Encontrámos uma escola que a aceita, que quer que a professora aprenda Libras para se comunicar com ela, também quer criar algum projeto para os colegas aprenderem Libras e comunicarem com a Fiore. Nós gostamos muito da proposta, porém, mesmo assim, sempre nos sentimos inseguros. Não queremos ver a Fiore se perdendo no mundo como eu e meu marido nos perdemos muito na época.

Sempre a levámos para instituições onde há crianças ouvintes. Percebemos que ela se integra bem com eles, provavelmente na escolinha ela vai-se integrar bem, só que vai precisar se adaptar e perceber que os colegas são ouvintes.

No programa de estimulação precoce, onde ela frequenta (desde os seis meses), há duas professoras (uma surda e uma ouvinte) e dois colegas surdos. Ela integra-se muito bem com eles. Adora ir para conversar, brincar, fazer as atividades com colegas e professoras, pois este programa tem estruturas para os surdos. No futuro, não sabemos se ela irá ser matriculada na escola dos surdos ou escola regular, pois depende dela. Se ela se sente bem com colegas ouvintes, então vai para a escola regular; se ela prefere estudar com surdos, irá para a escola dos surdos e nós respeitamos a decisão dela.

De onde veio a ideia do Diário da Fiorella? Vocês pensam que podem ajudar outros pais - talvez, em especial, aqueles que não são surdos, mas tem um bebê surdo ou com deficiência auditiva - a melhorar as experiências de infância das crianças a partir da língua de sinais?
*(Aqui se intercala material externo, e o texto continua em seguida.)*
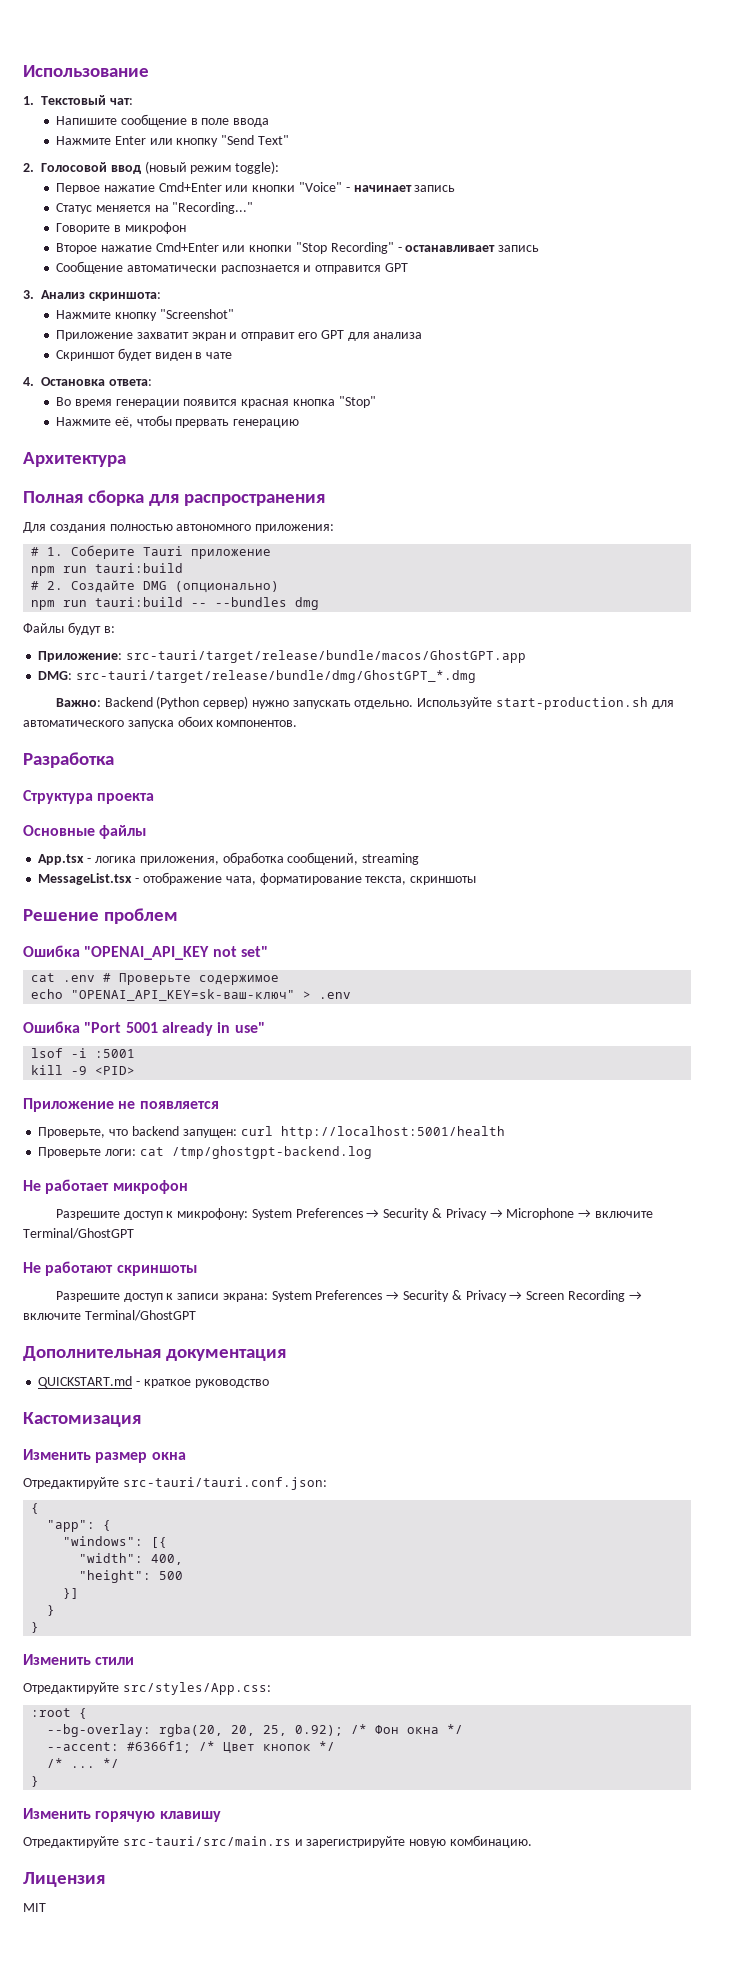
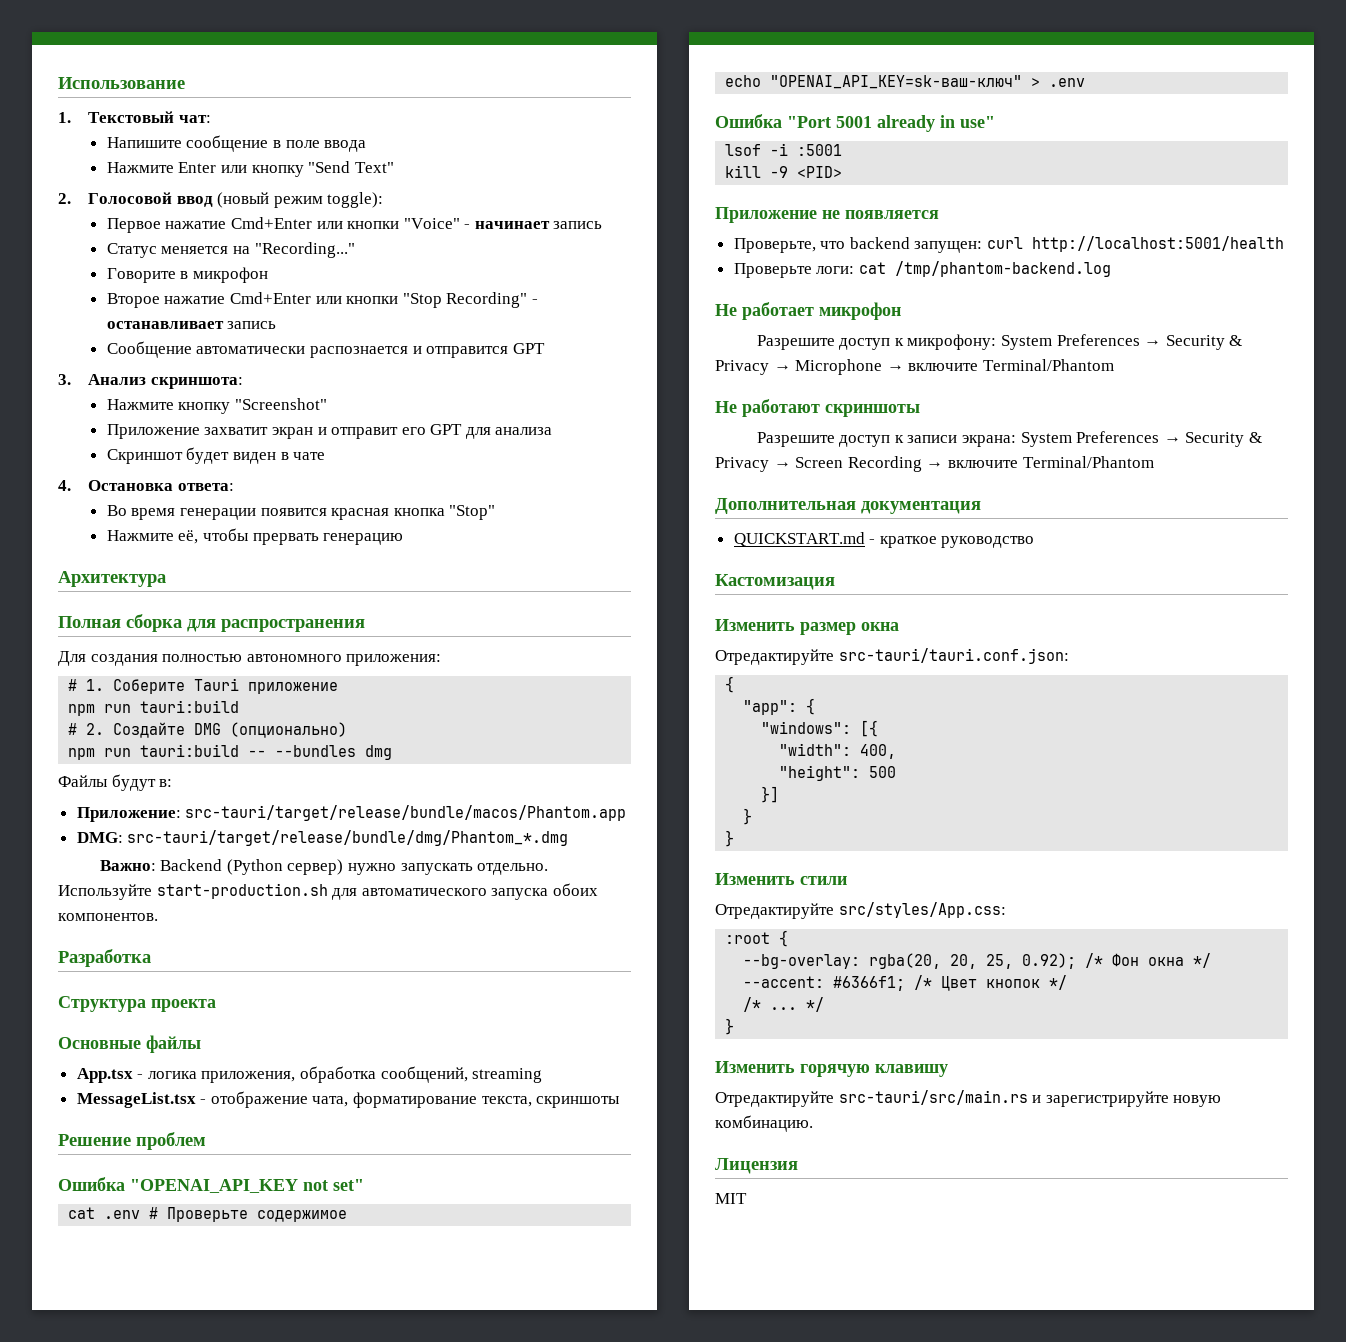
- Приложение: src-tauri/target/release/bundle/macos/GhostGPT.app
+ Приложение: src-tauri/target/release/bundle/macos/Phantom.app
- DMG: src-tauri/target/release/bundle/dmg/GhostGPT_*.dmg
+ DMG: src-tauri/target/release/bundle/dmg/Phantom_*.dmg
- Проверьте логи: cat /tmp/ghostgpt-backend.log
+ Проверьте логи: cat /tmp/phantom-backend.log
- Разрешите доступ к микрофону: System Preferences → Security & Privacy → Microphone → включите Terminal/GhostGPT
+ Разрешите доступ к микрофону: System Preferences → Security & Privacy → Microphone → включите Terminal/Phantom
- Разрешите доступ к записи экрана: System Preferences → Security & Privacy → Screen Recording → включите Terminal/GhostGPT
+ Разрешите доступ к записи экрана: System Preferences → Security & Privacy → Screen Recording → включите Terminal/Phantom

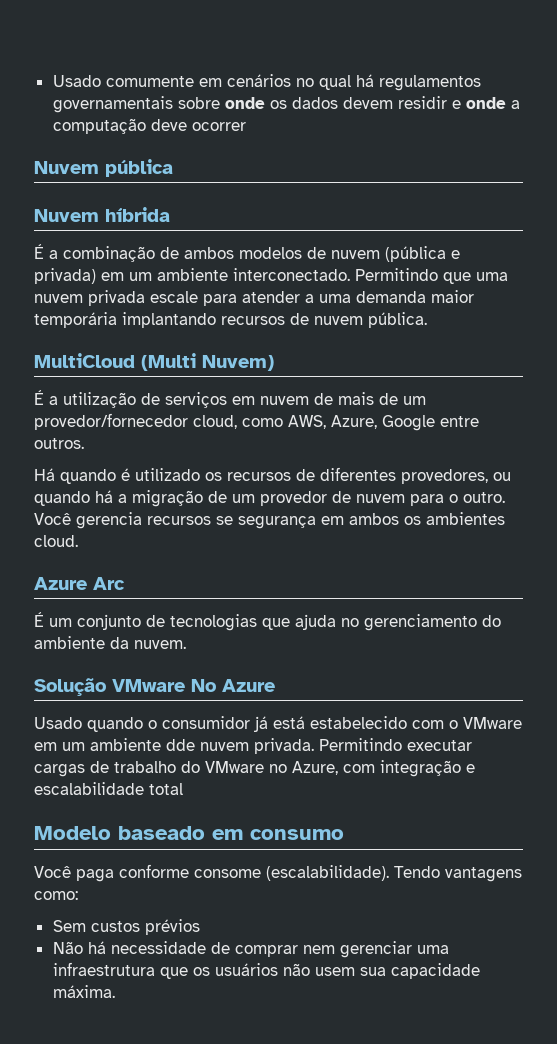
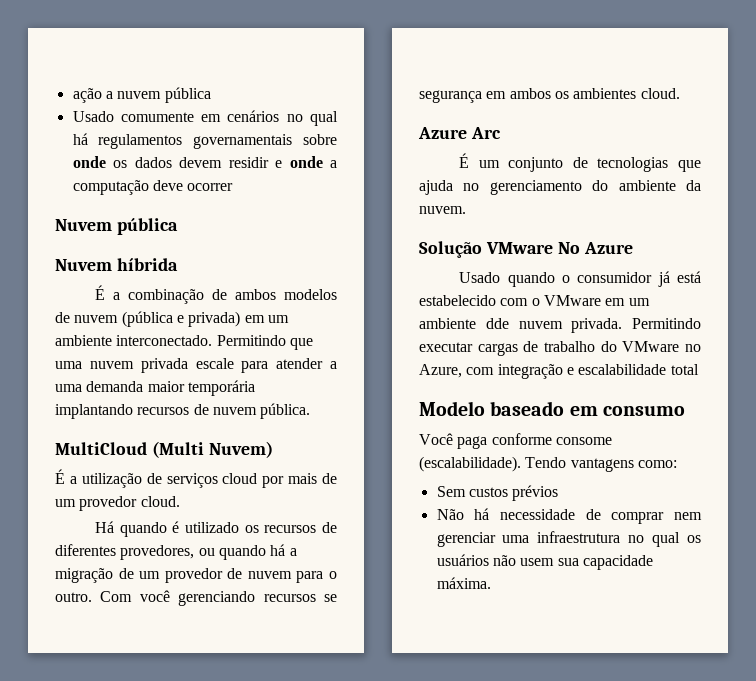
+ ação a nuvem pública
- É a utilização de serviços em nuvem de mais de um provedor/fornecedor cloud, como AWS, Azure, Google entre outros.
+ É a utilização de serviços cloud por mais de um provedor cloud.
- Você gerencia recursos se segurança em ambos os ambientes cloud.
+ Com você gerenciando recursos se segurança em ambos os ambientes cloud.
- Não há necessidade de comprar nem gerenciar uma infraestrutura que os usuários não usem sua capacidade máxima.
+ Não há necessidade de comprar nem gerenciar uma infraestrutura no qual os usuários não usem sua capacidade máxima.

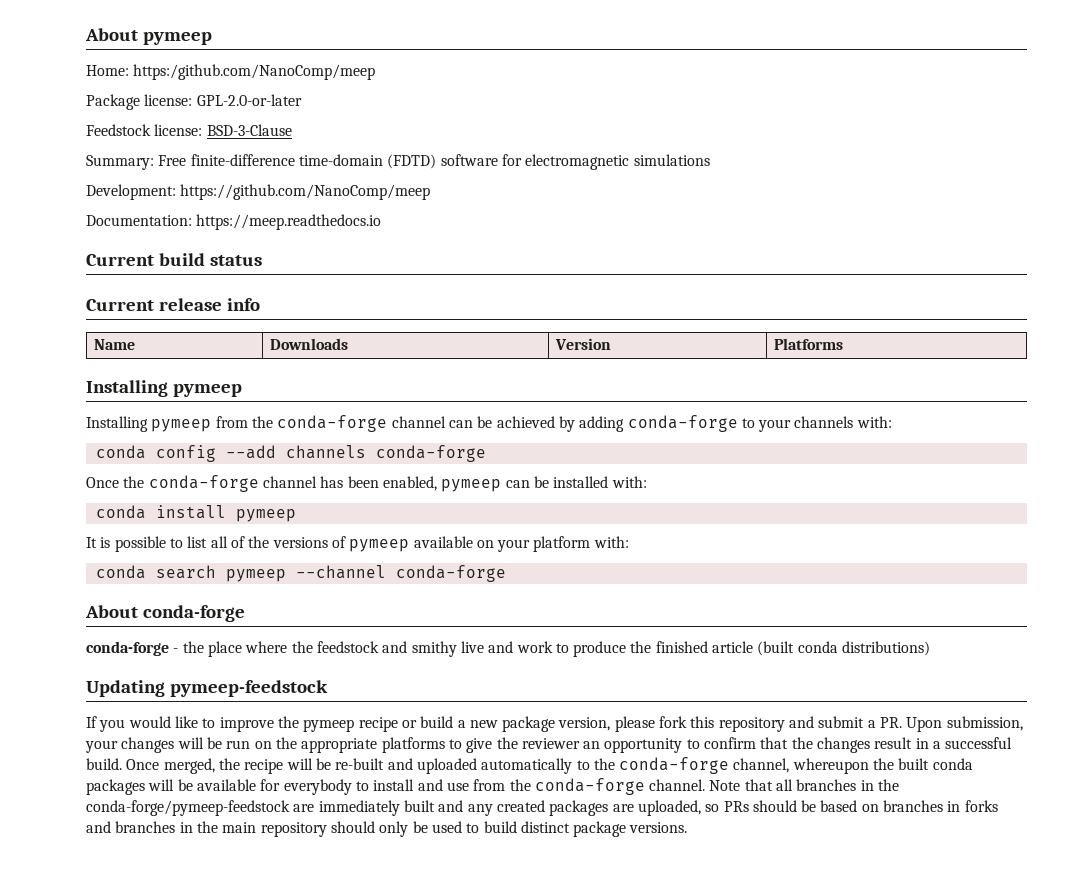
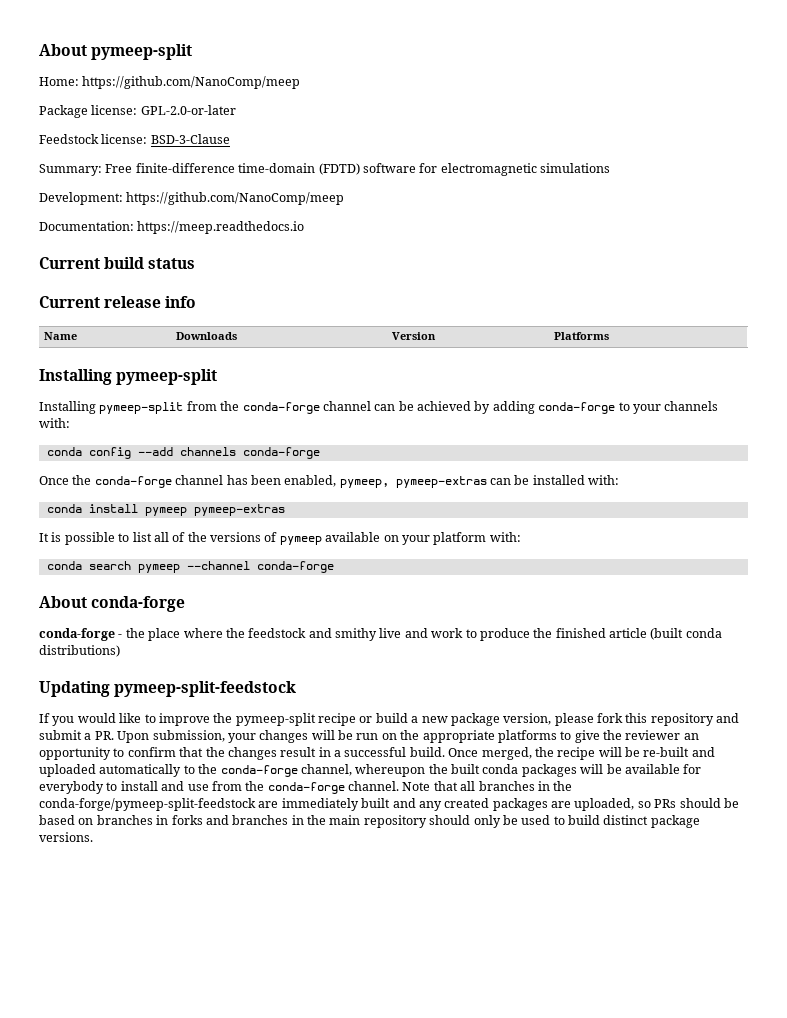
- About pymeep
+ About pymeep-split
- Home: https:/github.com/NanoComp/meep
+ Home: https://github.com/NanoComp/meep
  Name | Downloads | Version | Platforms
- Installing pymeep
- Installing pymeep from the conda-forge channel can be achieved by adding conda-forge to your channels with:
+ Installing pymeep-split
+ Installing pymeep-split from the conda-forge channel can be achieved by adding conda-forge to your channels with:
- Once the conda-forge channel has been enabled, pymeep can be installed with:
+ Once the conda-forge channel has been enabled, pymeep, pymeep-extras can be installed with:
- conda install pymeep
+ conda install pymeep pymeep-extras
- Updating pymeep-feedstock
+ Updating pymeep-split-feedstock
- If you would like to improve the pymeep recipe or build a new package version, please fork this repository and submit a PR. Upon submission, your changes will be run on the appropriate platforms to give the reviewer an opportunity to confirm that the changes result in a successful build.
+ If you would like to improve the pymeep-split recipe or build a new package version, please fork this repository and submit a PR. Upon submission, your changes will be run on the appropriate platforms to give the reviewer an opportunity to confirm that the changes result in a successful build.
- Note that all branches in the conda-forge/pymeep-feedstock are immediately built and any created packages are uploaded, so PRs should be based on branches in forks and branches in the main repository should only be used to build distinct package versions.
+ Note that all branches in the conda-forge/pymeep-split-feedstock are immediately built and any created packages are uploaded, so PRs should be based on branches in forks and branches in the main repository should only be used to build distinct package versions.

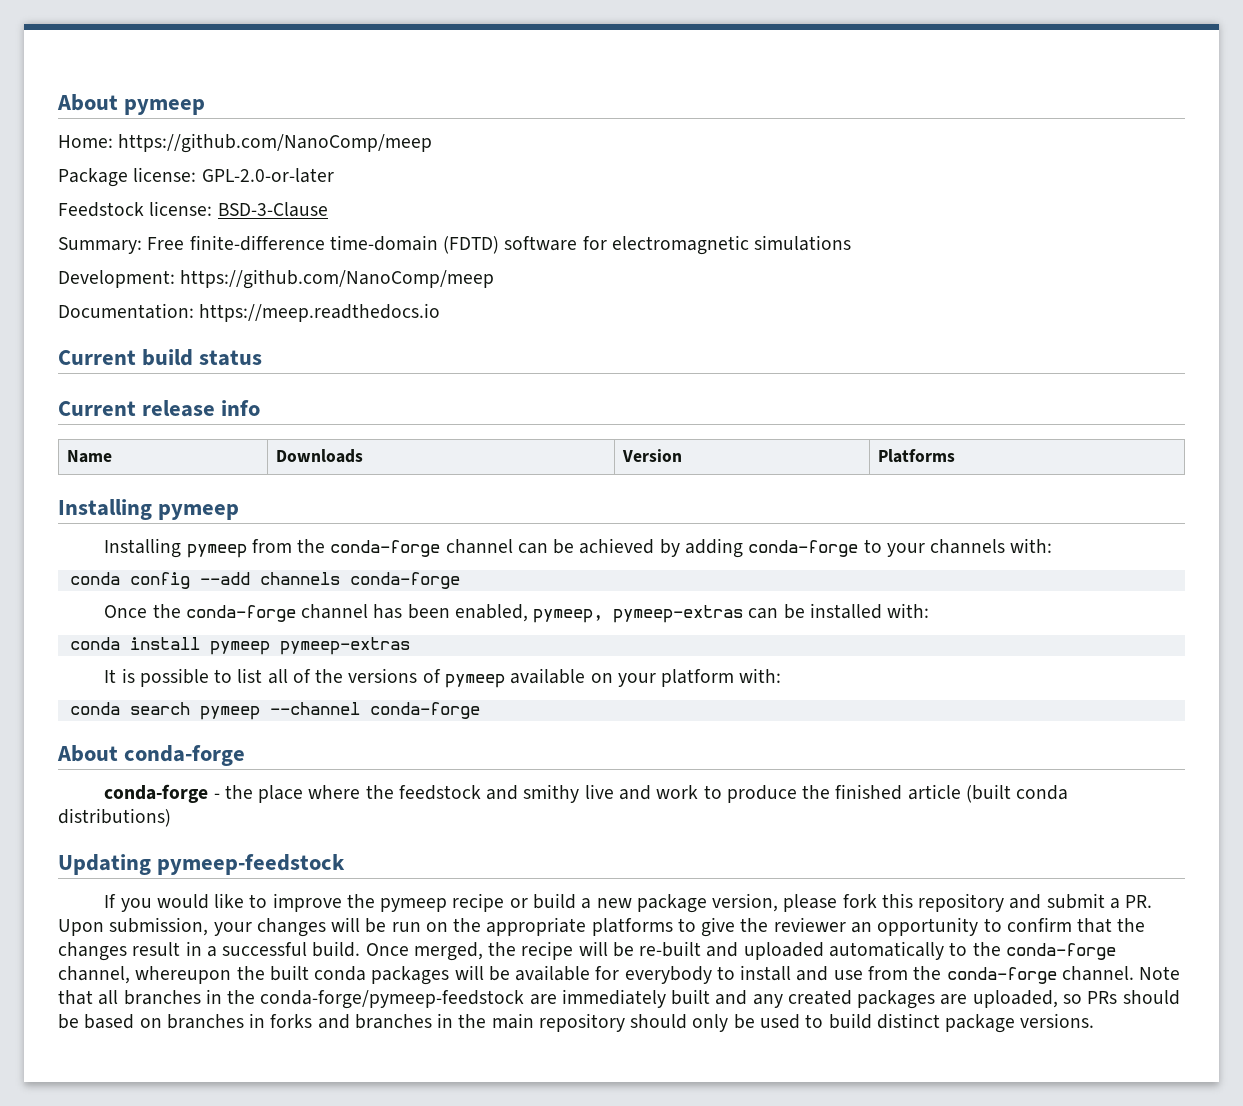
- About pymeep-split
+ About pymeep
  Name | Downloads | Version | Platforms
- Installing pymeep-split
- Installing pymeep-split from the conda-forge channel can be achieved by adding conda-forge to your channels with:
+ Installing pymeep
+ Installing pymeep from the conda-forge channel can be achieved by adding conda-forge to your channels with:
- Updating pymeep-split-feedstock
+ Updating pymeep-feedstock
- If you would like to improve the pymeep-split recipe or build a new package version, please fork this repository and submit a PR. Upon submission, your changes will be run on the appropriate platforms to give the reviewer an opportunity to confirm that the changes result in a successful build.
+ If you would like to improve the pymeep recipe or build a new package version, please fork this repository and submit a PR. Upon submission, your changes will be run on the appropriate platforms to give the reviewer an opportunity to confirm that the changes result in a successful build.
- Note that all branches in the conda-forge/pymeep-split-feedstock are immediately built and any created packages are uploaded, so PRs should be based on branches in forks and branches in the main repository should only be used to build distinct package versions.
+ Note that all branches in the conda-forge/pymeep-feedstock are immediately built and any created packages are uploaded, so PRs should be based on branches in forks and branches in the main repository should only be used to build distinct package versions.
Quando decidimos criar a página O diário da Fiorella, confirmámos que a Fiore é surda. Começámos a pesquisar e procurar os artigos e textos sobre bebés e crianças surdas e pais surdos. Não encontramos muitas informações. Sabemos que, aqui no Brasil, não é comum ter filhos surdos de pais surdos (acho que só tem 5% de filhos surdos de pais surdos e 95% filhos surdos de pais ouvintes). Então percebemos que era necessário abrir uma página para trocar ideias: como podemos comunicar com filhos surdos? Como podemos ensinar? Como podemos auxiliar a desenvolver? Nosso objetivo é ter educação para surdos como crianças ouvintes. Queremos ensinar a Fiore e queremos ver o desenvolvimento dela igual outras crianças ouvintes. Única coisa diferente é ter Libras.

Também recebemos muitas informações sobre como estimular crianças surdas. Alguns me pediram para colocar implante coclear, aparelho auditivo, terapia, entre outros. Começamos a procurar informações corretas até decidirmos que a Fiore irá aprender Libras até se sentir pronta e irá aprender a falar com fonoaudiologia. Provavelmente, daqui a um ano ou dois irá fazer terapia. Ela tem seu tempo. Libras é a primeira língua dela.